[The data Boundary: Start]

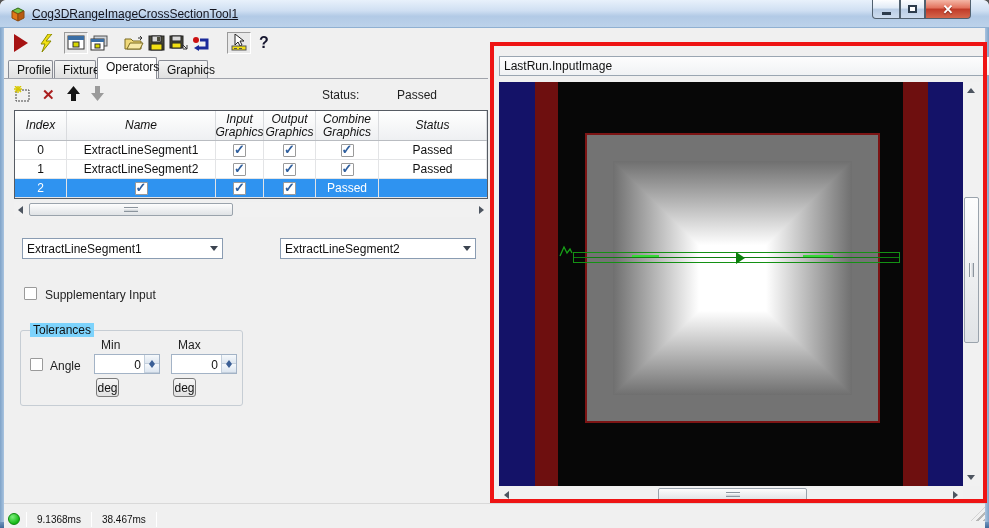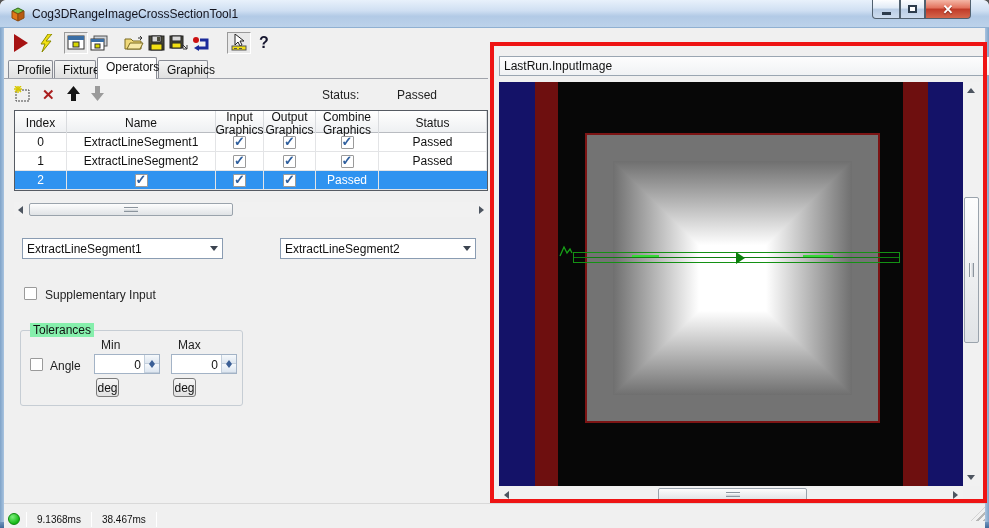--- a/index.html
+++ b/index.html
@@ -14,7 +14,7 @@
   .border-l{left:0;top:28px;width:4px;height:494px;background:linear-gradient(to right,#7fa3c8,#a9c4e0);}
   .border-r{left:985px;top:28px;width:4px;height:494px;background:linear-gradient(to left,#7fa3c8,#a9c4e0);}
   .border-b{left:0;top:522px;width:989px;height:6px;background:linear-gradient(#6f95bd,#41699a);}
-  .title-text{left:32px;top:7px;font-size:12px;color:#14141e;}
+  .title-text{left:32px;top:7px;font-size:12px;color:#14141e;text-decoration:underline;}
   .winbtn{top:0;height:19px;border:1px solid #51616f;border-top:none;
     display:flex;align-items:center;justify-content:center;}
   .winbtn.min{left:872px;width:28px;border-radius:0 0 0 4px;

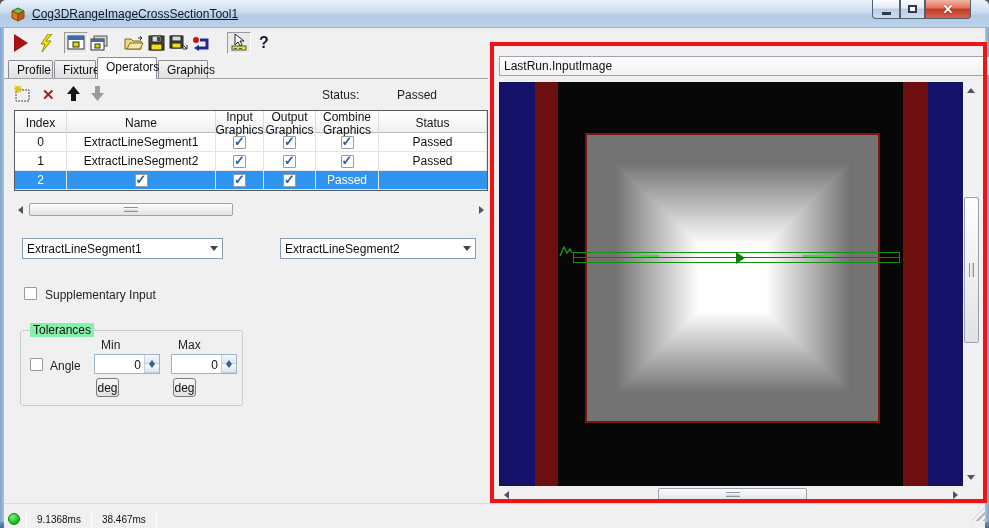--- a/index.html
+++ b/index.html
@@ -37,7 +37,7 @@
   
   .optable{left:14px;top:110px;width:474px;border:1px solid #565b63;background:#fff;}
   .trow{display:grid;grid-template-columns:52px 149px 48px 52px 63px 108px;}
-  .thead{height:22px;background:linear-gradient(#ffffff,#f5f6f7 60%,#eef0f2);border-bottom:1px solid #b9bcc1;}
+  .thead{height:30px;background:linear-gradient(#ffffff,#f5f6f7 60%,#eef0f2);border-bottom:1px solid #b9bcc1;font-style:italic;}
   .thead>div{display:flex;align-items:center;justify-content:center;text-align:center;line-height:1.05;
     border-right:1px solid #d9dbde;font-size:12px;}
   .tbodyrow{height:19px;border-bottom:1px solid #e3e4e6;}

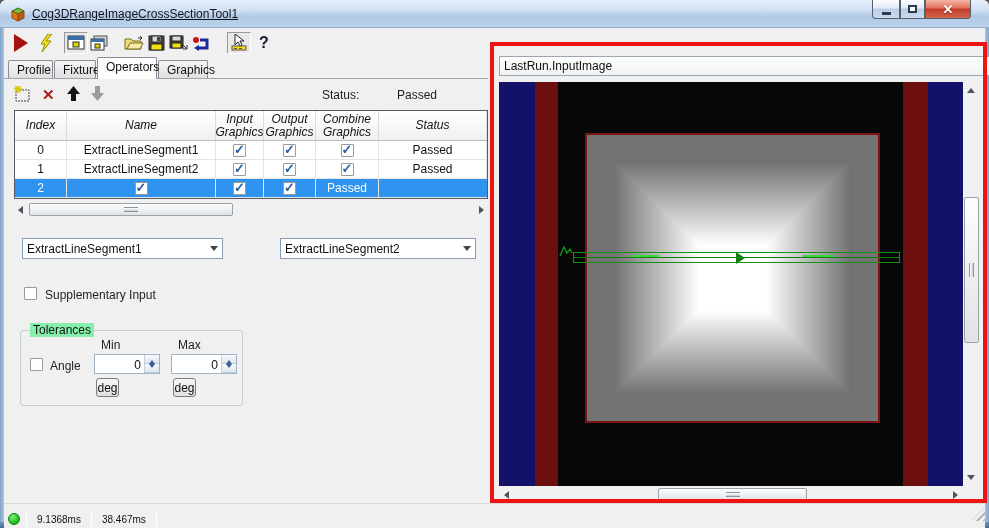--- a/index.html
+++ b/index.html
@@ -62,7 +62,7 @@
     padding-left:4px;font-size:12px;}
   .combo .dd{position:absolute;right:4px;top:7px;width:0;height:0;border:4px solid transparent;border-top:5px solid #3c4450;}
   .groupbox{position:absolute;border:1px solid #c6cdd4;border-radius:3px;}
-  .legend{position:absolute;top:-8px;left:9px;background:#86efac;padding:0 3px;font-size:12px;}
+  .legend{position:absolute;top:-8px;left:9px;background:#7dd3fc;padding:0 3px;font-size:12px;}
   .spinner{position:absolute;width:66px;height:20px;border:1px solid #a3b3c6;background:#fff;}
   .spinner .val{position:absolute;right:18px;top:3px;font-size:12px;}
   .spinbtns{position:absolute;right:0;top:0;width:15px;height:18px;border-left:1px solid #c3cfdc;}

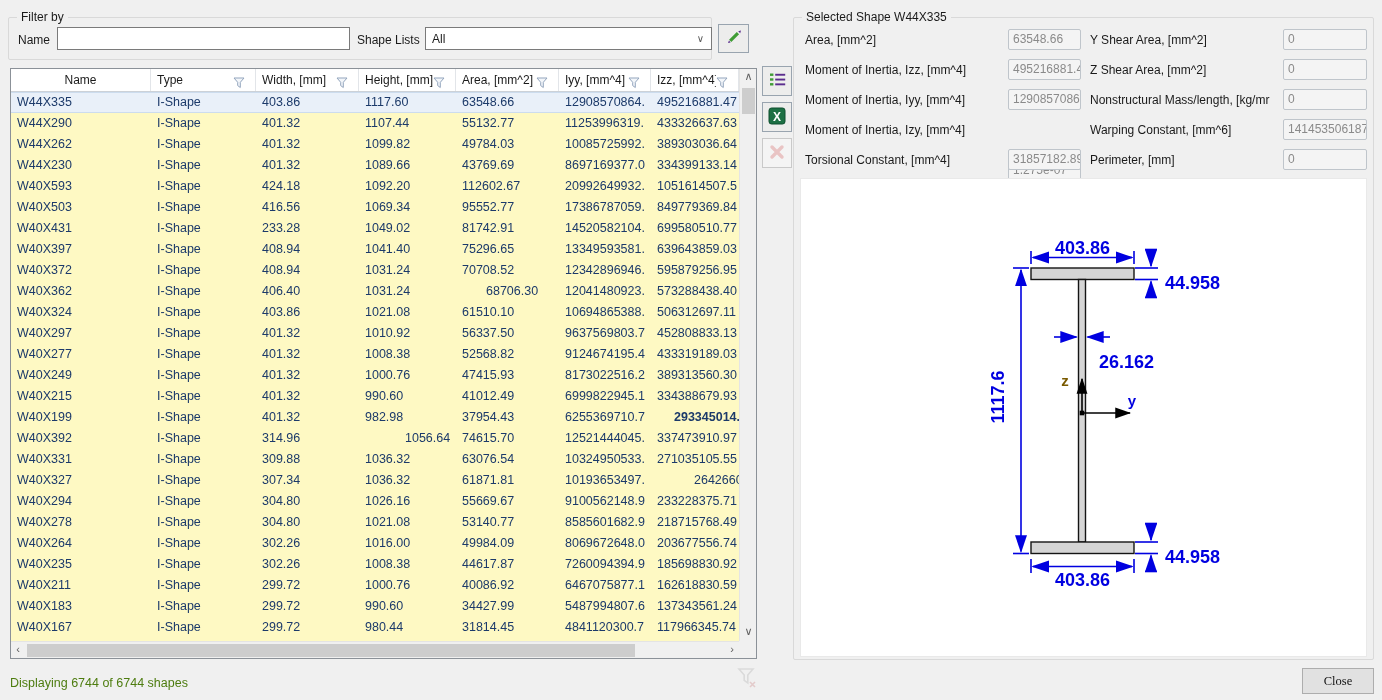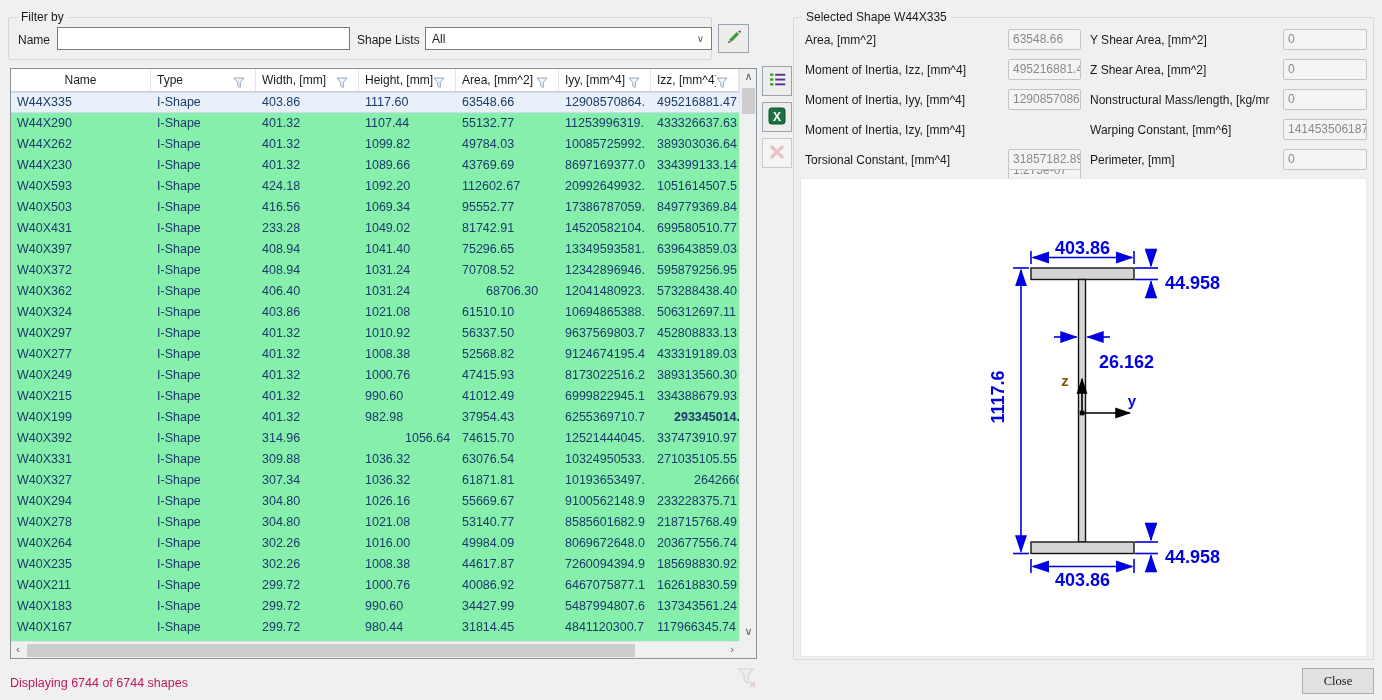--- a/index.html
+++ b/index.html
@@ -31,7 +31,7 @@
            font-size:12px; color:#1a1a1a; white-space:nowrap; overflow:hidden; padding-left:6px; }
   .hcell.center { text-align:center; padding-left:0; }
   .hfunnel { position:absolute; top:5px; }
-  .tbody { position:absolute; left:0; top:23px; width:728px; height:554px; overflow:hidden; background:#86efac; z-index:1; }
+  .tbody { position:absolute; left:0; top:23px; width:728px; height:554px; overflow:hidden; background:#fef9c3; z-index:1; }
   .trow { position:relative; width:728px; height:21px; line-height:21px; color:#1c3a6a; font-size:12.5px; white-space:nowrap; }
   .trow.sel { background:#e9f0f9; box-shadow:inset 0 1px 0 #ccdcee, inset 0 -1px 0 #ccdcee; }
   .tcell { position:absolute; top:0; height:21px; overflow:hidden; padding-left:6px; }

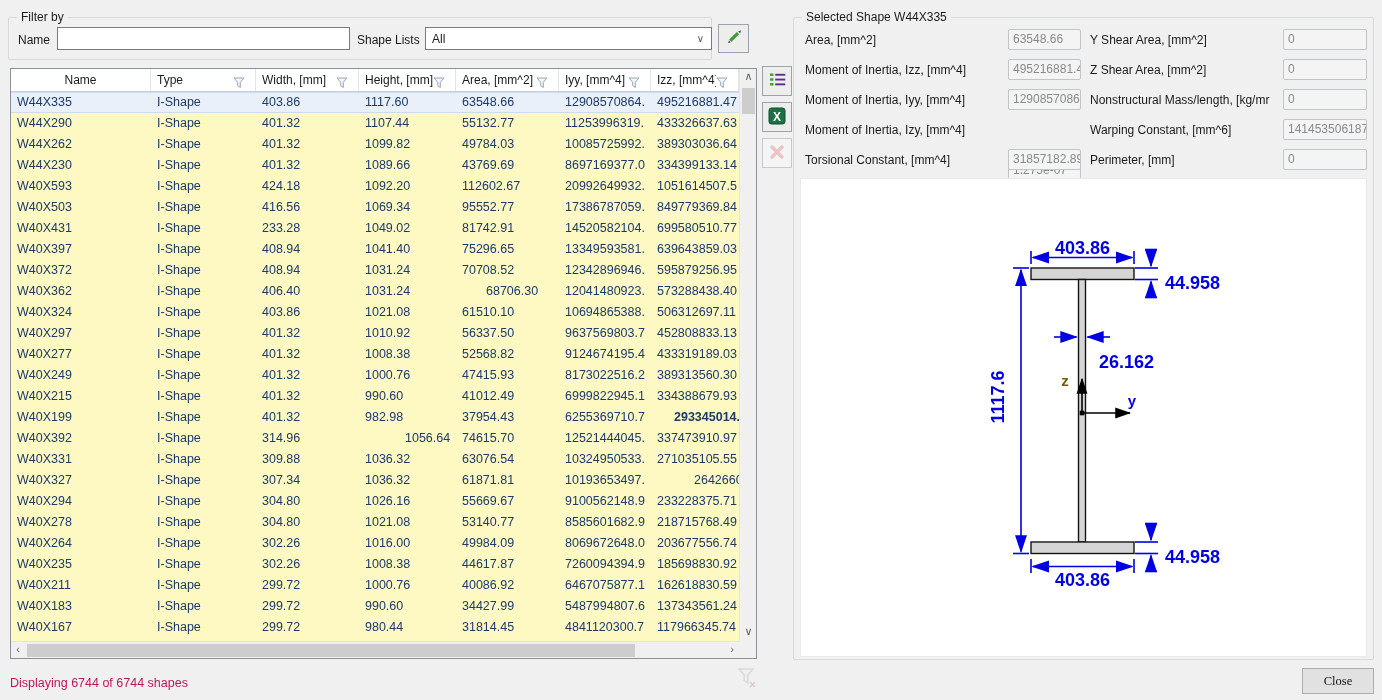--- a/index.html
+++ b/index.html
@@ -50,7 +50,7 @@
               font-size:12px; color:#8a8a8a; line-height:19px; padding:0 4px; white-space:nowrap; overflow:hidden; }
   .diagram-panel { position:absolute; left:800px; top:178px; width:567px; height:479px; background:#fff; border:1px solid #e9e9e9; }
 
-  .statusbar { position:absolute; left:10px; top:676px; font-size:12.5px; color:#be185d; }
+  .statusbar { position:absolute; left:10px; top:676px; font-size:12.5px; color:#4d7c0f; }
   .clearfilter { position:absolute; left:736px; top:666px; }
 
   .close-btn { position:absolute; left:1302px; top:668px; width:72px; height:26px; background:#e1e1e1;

[The data Boundary: End]

How to complete this task.
Output every entry exactly as given; pictures are not part of the copy.

Result of this exercise.
--- a/index.html
+++ b/index.html
@@ -14,7 +14,7 @@
   .border-l{left:0;top:28px;width:4px;height:494px;background:linear-gradient(to right,#7fa3c8,#a9c4e0);}
   .border-r{left:985px;top:28px;width:4px;height:494px;background:linear-gradient(to left,#7fa3c8,#a9c4e0);}
   .border-b{left:0;top:522px;width:989px;height:6px;background:linear-gradient(#6f95bd,#41699a);}
-  .title-text{left:32px;top:7px;font-size:12px;color:#14141e;}
+  .title-text{left:32px;top:7px;font-size:12px;color:#14141e;text-decoration:underline;}
   .winbtn{top:0;height:19px;border:1px solid #51616f;border-top:none;
     display:flex;align-items:center;justify-content:center;}
   .winbtn.min{left:872px;width:28px;border-radius:0 0 0 4px;

--- a/index.html
+++ b/index.html
@@ -37,7 +37,7 @@
   
   .optable{left:14px;top:110px;width:474px;border:1px solid #565b63;background:#fff;}
   .trow{display:grid;grid-template-columns:52px 149px 48px 52px 63px 108px;}
-  .thead{height:22px;background:linear-gradient(#ffffff,#f5f6f7 60%,#eef0f2);border-bottom:1px solid #b9bcc1;}
+  .thead{height:30px;background:linear-gradient(#ffffff,#f5f6f7 60%,#eef0f2);border-bottom:1px solid #b9bcc1;font-style:italic;}
   .thead>div{display:flex;align-items:center;justify-content:center;text-align:center;line-height:1.05;
     border-right:1px solid #d9dbde;font-size:12px;}
   .tbodyrow{height:19px;border-bottom:1px solid #e3e4e6;}

--- a/index.html
+++ b/index.html
@@ -62,7 +62,7 @@
     padding-left:4px;font-size:12px;}
   .combo .dd{position:absolute;right:4px;top:7px;width:0;height:0;border:4px solid transparent;border-top:5px solid #3c4450;}
   .groupbox{position:absolute;border:1px solid #c6cdd4;border-radius:3px;}
-  .legend{position:absolute;top:-8px;left:9px;background:#86efac;padding:0 3px;font-size:12px;}
+  .legend{position:absolute;top:-8px;left:9px;background:#7dd3fc;padding:0 3px;font-size:12px;}
   .spinner{position:absolute;width:66px;height:20px;border:1px solid #a3b3c6;background:#fff;}
   .spinner .val{position:absolute;right:18px;top:3px;font-size:12px;}
   .spinbtns{position:absolute;right:0;top:0;width:15px;height:18px;border-left:1px solid #c3cfdc;}

--- a/index.html
+++ b/index.html
@@ -31,7 +31,7 @@
            font-size:12px; color:#1a1a1a; white-space:nowrap; overflow:hidden; padding-left:6px; }
   .hcell.center { text-align:center; padding-left:0; }
   .hfunnel { position:absolute; top:5px; }
-  .tbody { position:absolute; left:0; top:23px; width:728px; height:554px; overflow:hidden; background:#86efac; z-index:1; }
+  .tbody { position:absolute; left:0; top:23px; width:728px; height:554px; overflow:hidden; background:#fef9c3; z-index:1; }
   .trow { position:relative; width:728px; height:21px; line-height:21px; color:#1c3a6a; font-size:12.5px; white-space:nowrap; }
   .trow.sel { background:#e9f0f9; box-shadow:inset 0 1px 0 #ccdcee, inset 0 -1px 0 #ccdcee; }
   .tcell { position:absolute; top:0; height:21px; overflow:hidden; padding-left:6px; }

--- a/index.html
+++ b/index.html
@@ -50,7 +50,7 @@
               font-size:12px; color:#8a8a8a; line-height:19px; padding:0 4px; white-space:nowrap; overflow:hidden; }
   .diagram-panel { position:absolute; left:800px; top:178px; width:567px; height:479px; background:#fff; border:1px solid #e9e9e9; }
 
-  .statusbar { position:absolute; left:10px; top:676px; font-size:12.5px; color:#be185d; }
+  .statusbar { position:absolute; left:10px; top:676px; font-size:12.5px; color:#4d7c0f; }
   .clearfilter { position:absolute; left:736px; top:666px; }
 
   .close-btn { position:absolute; left:1302px; top:668px; width:72px; height:26px; background:#e1e1e1;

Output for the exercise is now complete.